Poster Presentation 39th Annual Lorne Genome Conference 2018

RNA processing is critical for the generation of mature megakaryocytes capable of producing platelets (#109)

Tanveer Ahmad 1 2 , Shen Heazlewood 2 , Brenda Willilams 2 , Jess Hatwell-Humble 2 , Monika Mohenska 1 , Mirana Ramialison 1 3 , Belinda Guo 4 , Susie Nilsson 2 3 , Minna-Liisa Anko 1
  1. Monash University, Clayton, VIC, Australia
  2. Manufacturing, CSIRO, Melbourne, VIC, Australia
  3. Australian Regenerative Medicine Institute, Melbourne, VIC, Australia
  4. University of Western Australia, Perth, WA, Australia

Megakaryocytes (MK) are bone marrow cells responsible for platelet production. During maturation, MK undergo DNA replication without cytokinesis to become large in size (>65µm) and polyploid (≤128 N) but the molecular mechanisms underlying MK maturation are poorly understood. Our work has revealed that MK of individual ploidies exist as two distinct populations distinguished by set of cell surface markers such as CD41 and CD61. When CD41/CD61bright MK that are larger in size and have a distinct complex/granular cytoplasm were transplanted into WT mice, they released 500x more platelets than CD41/CD61dim MK. Intriguingly, we have identified a key role for the RNA binding protein Serine-arginine Rich Splicing Factor 3 (SRSF3) in megakaryopoiesis. In Srsf3-Pf4-Cre mice, where SRSF3 expression is ablated in MK, the CD41/CD61bright MK population is largely missing, resulting in severe thrombocytopenia with a 90% reduction in platelets. This together with our ultrastructural analysis of Srsf3-null MK using transmission electron microscopy supports our hypothesis that CD41/CD61bright MK subpopulation is responsible for platelet production. RNA-sequencing analysis of 8N versus >16N Srsf3-null and WT MK demonstrated that RNA processing mediated by SRSF3 plays a central role in tuning the MK transcriptome.

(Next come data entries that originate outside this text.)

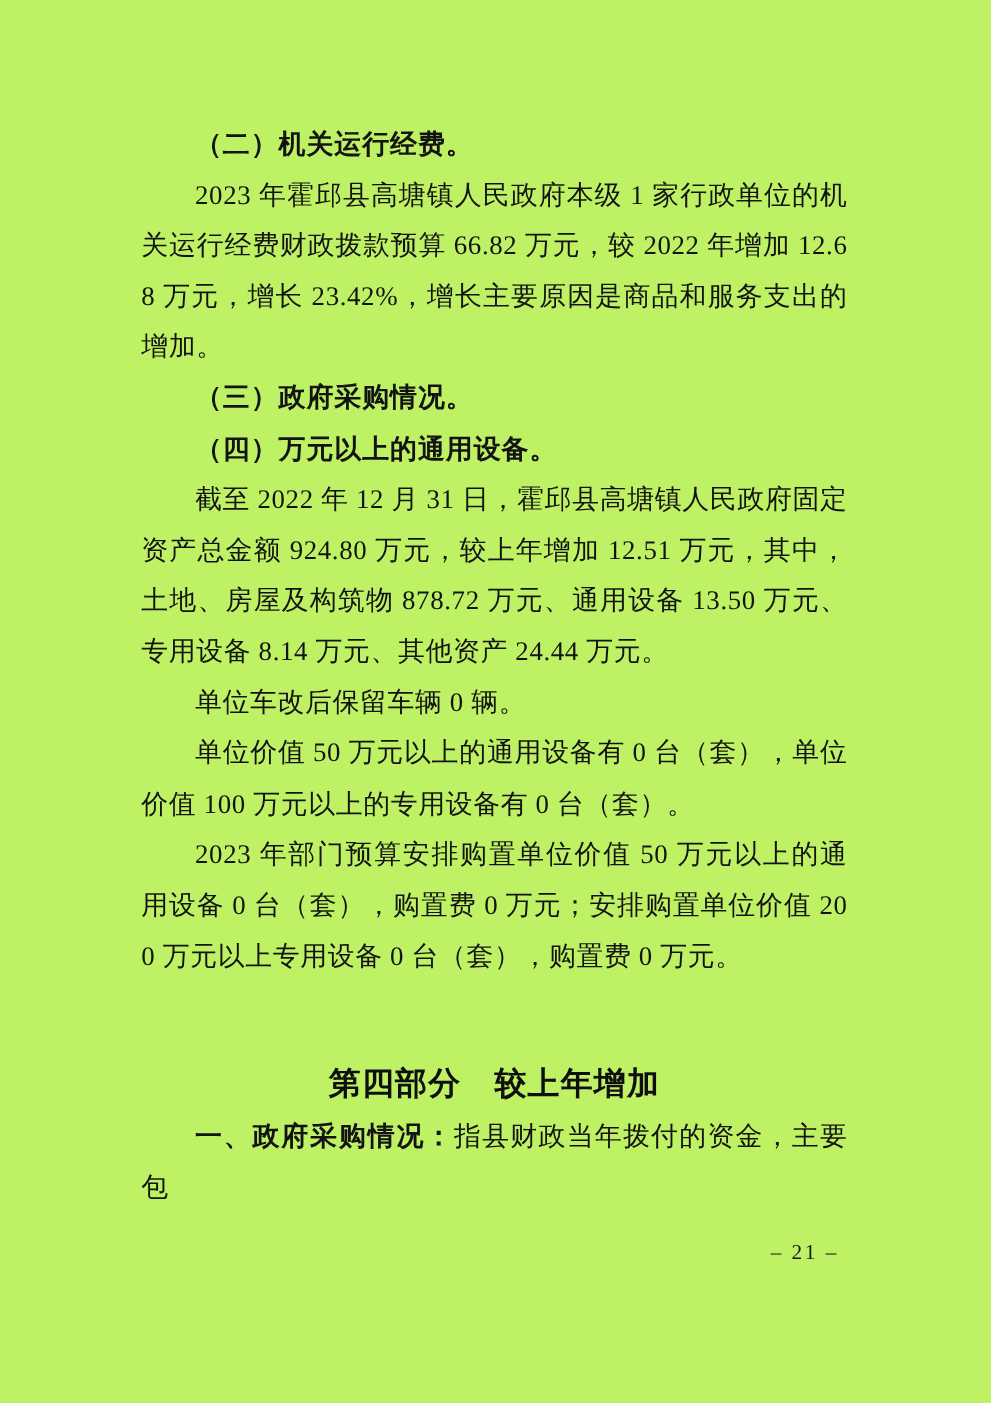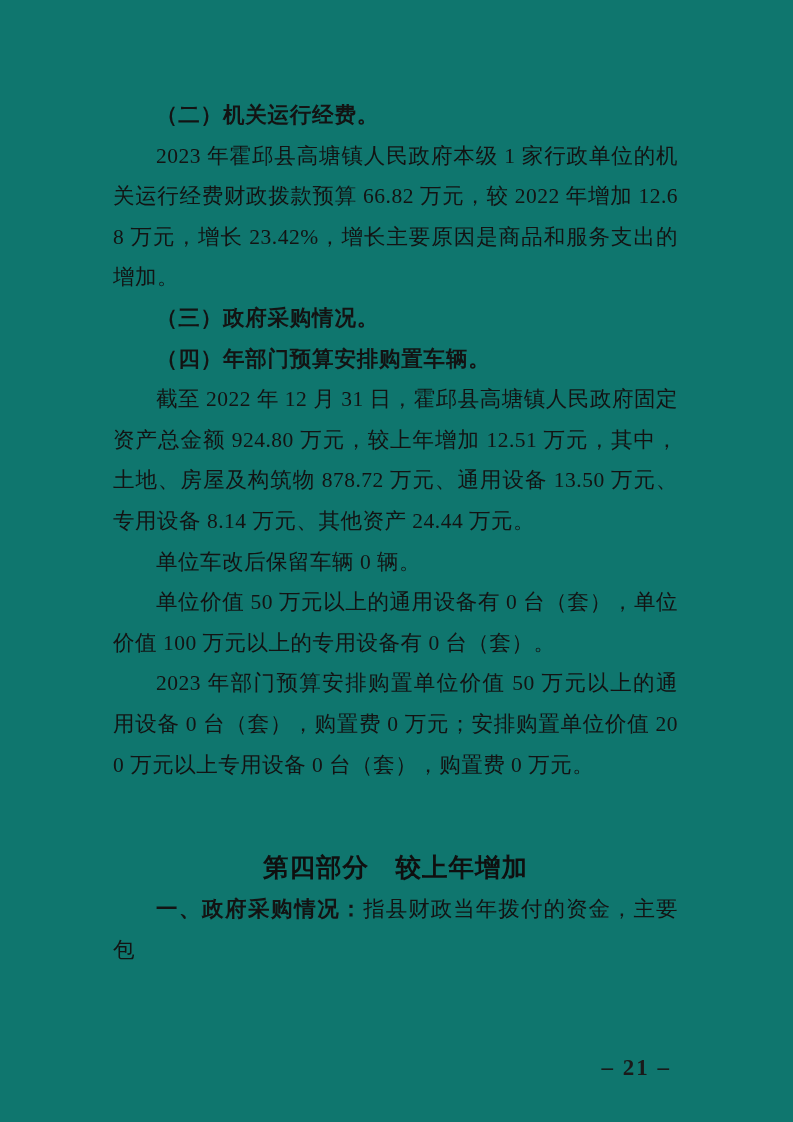"（二）机关运行经费。" .page { background: #0f766e -> #bef264 }
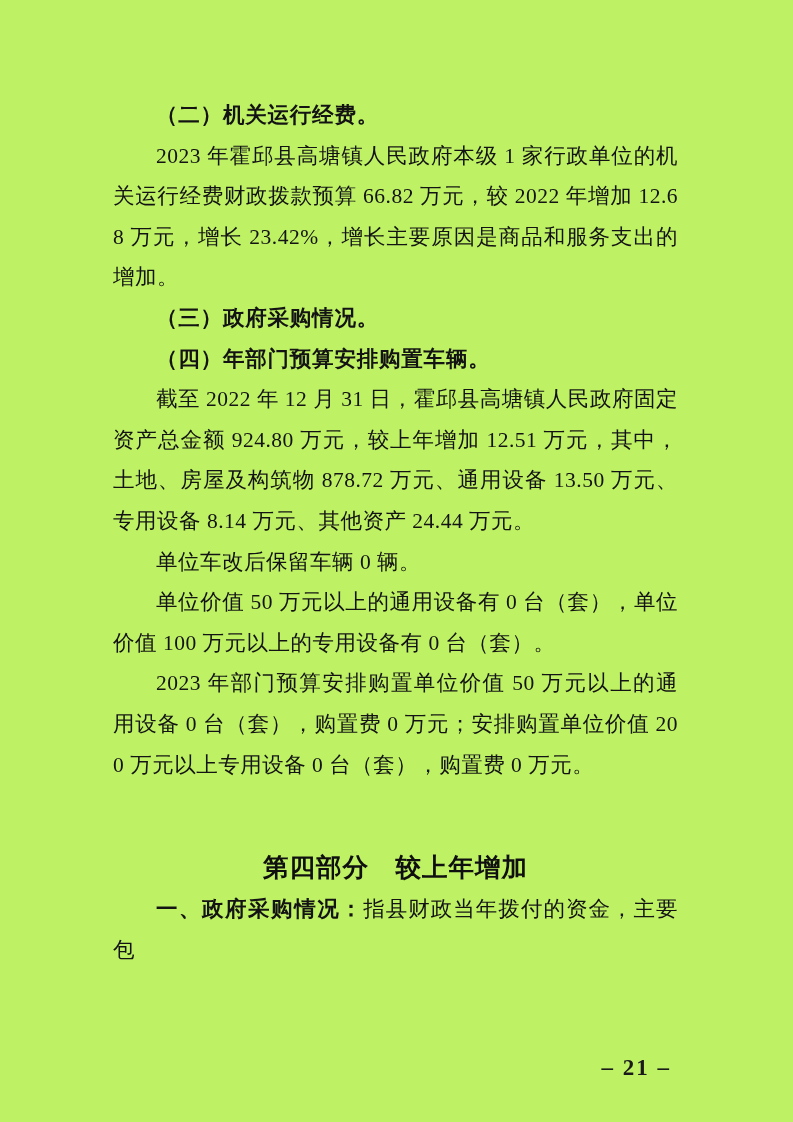"（四）年部门预算安排购置车辆。" p.heading { text: 年部门预算安排购置车辆 -> 万元以上的通用设备 }
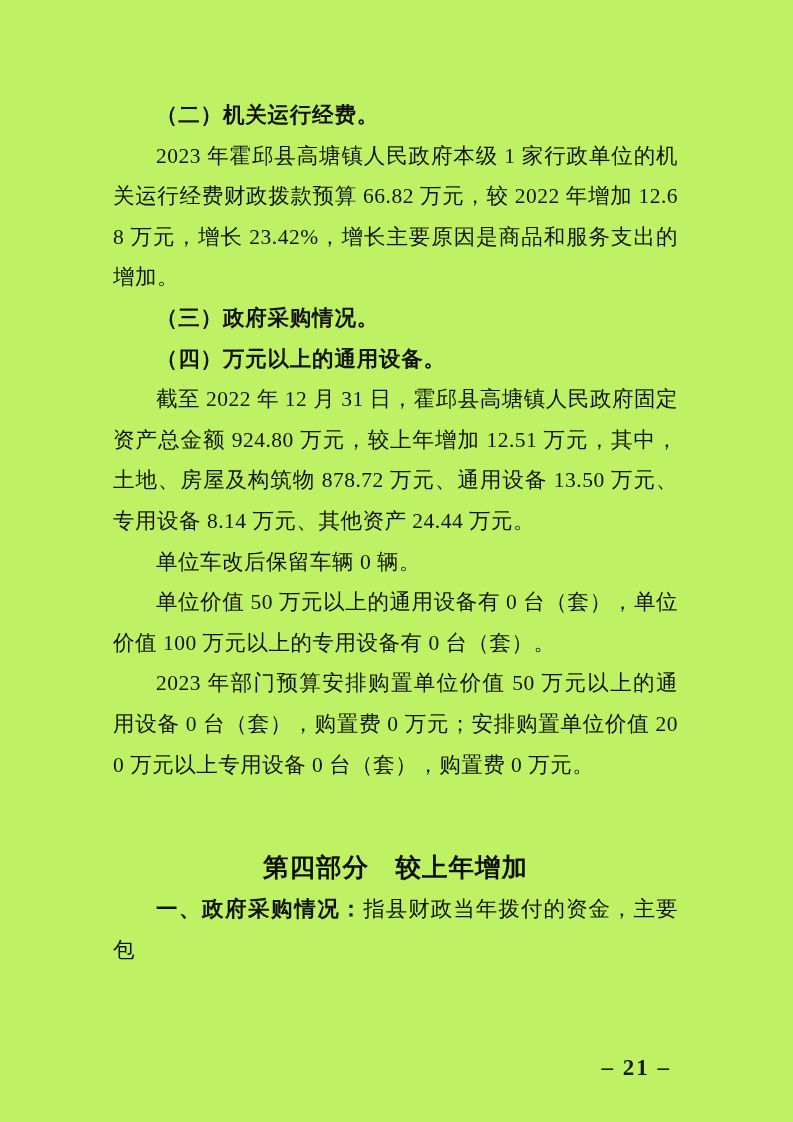"– 21 –" .page-number { font-size: 23px -> 17px; font-weight: bold -> none; top: 1055px -> 989px }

We identified a large shift in RNA repertoire during MK maturation that did not take place in Srsf3-null MK. Moreover, platelets derived from Srsf3-Pf4-Cre mice were morphologically and functionally abnormal and had 30 times more RNA compared to WT platelets. Platelet RNA-sequencing showed that the Srsf3-null platelets had greatly abnormal RNA composition, with hundreds of up- and downregulated RNAs. Our work sheds light into the role of RNA processing in megakaryopoiesis and platelet biogenesis which may help in identifying new approaches to tackle thrombogenic and haematopoietic disorders.